GitHubから非公開リポジトリなどのデータが流出 13
ストーリー by nagazou
流出 部門より
流出 部門より
GitHubは15日、OAuthインテグレーターであるHerokuとTravis-CIからに発行されたOAuthユーザートークンが盗まれ、リポジトリのコンテンツを不正にダウンロードされたと発表した。GitHub側は影響を受けたアプリケーションに対し、関連するすべてのOAuthユーザートークンを失効させ、加えてユーザーへ通知する措置を講じたとしている(GitHubブログ、窓の杜)。
同社は13日から14日にかけてHerokuとTravis-CIに調査結果を開示した。これらのアプリを使用していた数十の組織が被害に遭った可能性があるという。4月15日段階で影響を受けるOAuthアプリケーションは以下の通りとなっている。
- Heroku Dashboard(ID: 145909)
- Heroku Dashboard(ID: 628778)
- Heroku Dashboard - Preview(ID: 313468)
- Heroku Dashboard - Classic(ID: 363831)
- Travis CI(ID: 9216)
「GitHubから」 (スコア:1)
元記事からして「GitHubから」と言ってるからしょうがないんだけど、
これ別にGitHub自体が原因じゃなくて認証基盤使ってるパートナーのやらかしなので
風評被害が気の毒だなあ、と思ってしまう
Re: (スコア:0)
Herokuの対応がクソすぎてな。
https://status.heroku.com/incidents/2413 [heroku.com]
実質「GitHub側で何かないか確認してね。何かあったら連絡して。メンゴメンゴ」しか言ってねぇ。
恐ろしいのはコイツ、Salesforceの傘下なんだよね。
Salesforce本体やSlackが同じこと起こしても、たぶんきちんと対処しないんじゃね?ってなる。
Re: (スコア:0)
GitHubからのデータ流出そのものよりも、Herokuの対応がクソってツイートの方がタイムラインに流れてくる異常事態
Re: (スコア:0)
GitHubからのデータ流出そのものよりも、Herokuの対応がクソってツイートの方がタイムラインに流れてくる異常事態
Herokuその他が漏らしたのが原因だしな。連携してなきゃ被害もないわけで。
Re: (スコア:0)
隠蔽しそう。。
Re: (スコア:0)
でも、外部の認証を利用するだけでリスクが高まるということの、良い啓蒙になったよね。
アカウントの連携は危険だし、それを使用するWebサービスともなれば、いつ流出しても不思議はないくらいのつもりで利用しないといけない。
Re: (スコア:0)
Herokuなんぞ信用する奴が悪い。
Rubyとかセールスフォースとかは危険信号と思え。
Re: (スコア:0)
危険信号ってそんなレベルなのか。
まだ大丈夫と勘違いするじゃないか。
非公開リポジトリから流出して (スコア:0)
勝手にフォークされた!となった場合は訴訟可能なのだろうか?
流出の懸念が怖いなら自社gitでやっとけよボケェ!と返されるのか。
Re: (スコア:0)
だからVSSにしとけとあれほど
Re: (スコア:0)
RCS最強説
リポジトリーの情報はGitHubだけどトークンはHeroku側だよね (スコア:0)

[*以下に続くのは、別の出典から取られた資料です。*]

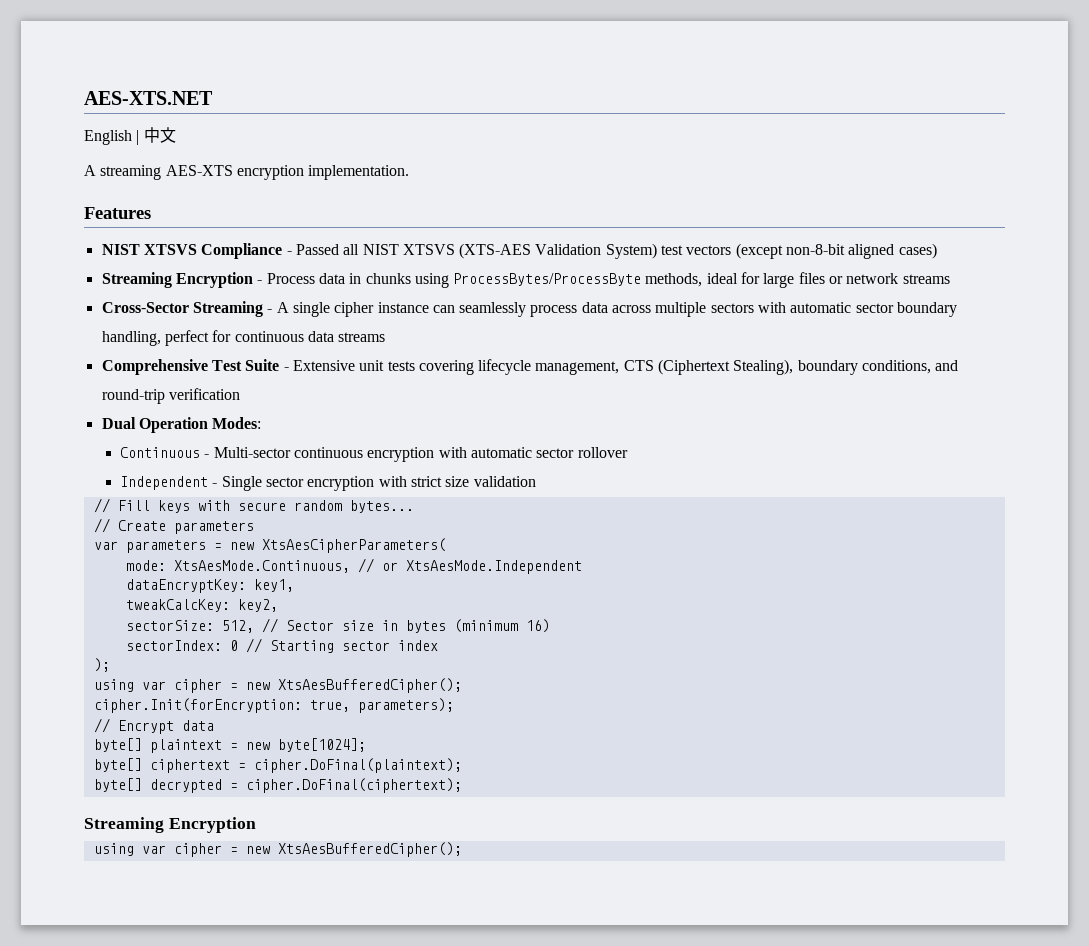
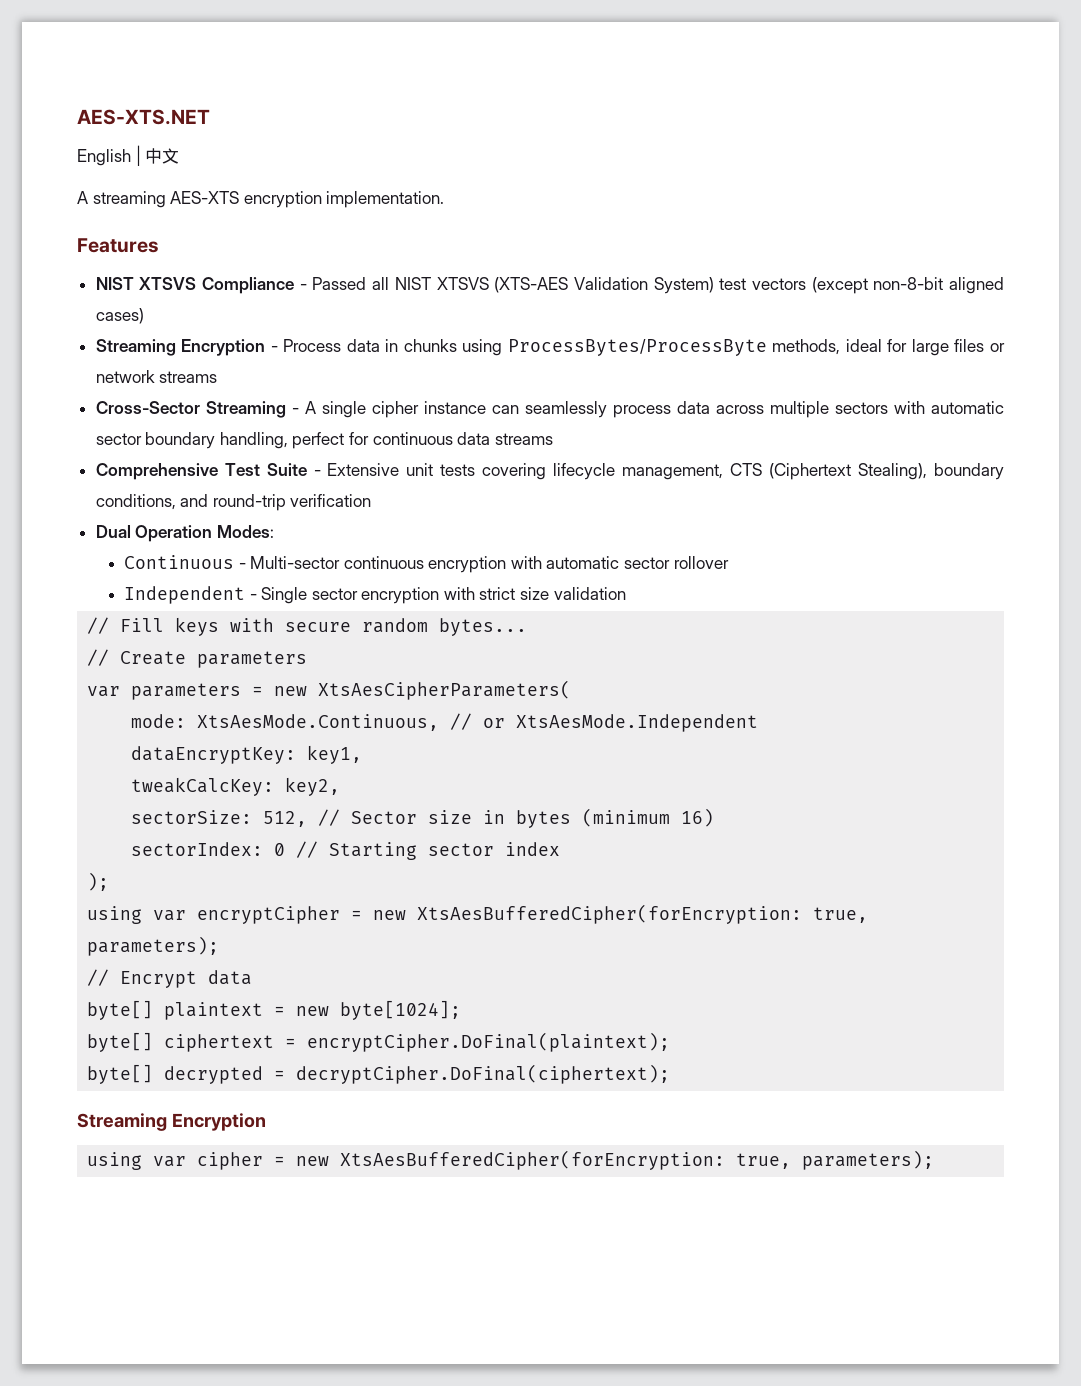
  );
- using var cipher = new XtsAesBufferedCipher();
- cipher.Init(forEncryption: true, parameters);
+ using var encryptCipher = new XtsAesBufferedCipher(forEncryption: true, parameters);
- byte[] ciphertext = cipher.DoFinal(plaintext);
+ byte[] ciphertext = encryptCipher.DoFinal(plaintext);
- byte[] decrypted = cipher.DoFinal(ciphertext);
+ byte[] decrypted = decryptCipher.DoFinal(ciphertext);
  Streaming Encryption
- using var cipher = new XtsAesBufferedCipher();
+ using var cipher = new XtsAesBufferedCipher(forEncryption: true, parameters);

GitHubからトークンが利用可能な形で抽出できたのだとしたら、他のOAuthでも同じこと起きる
でも実態としては、HerokuとTravis-CIと連携していたリポジトリーだけ
つまり、アクセスに必要なトークンをお漏らししたのはHerokuとTravis-CI側でしょう
Re: (スコア:0)
2箇所から漏れてるとなると、OAuth関連のモジュールかソリューションで何か腐ってるのが有るのかね?
OAuth周り、暫く要注意かも。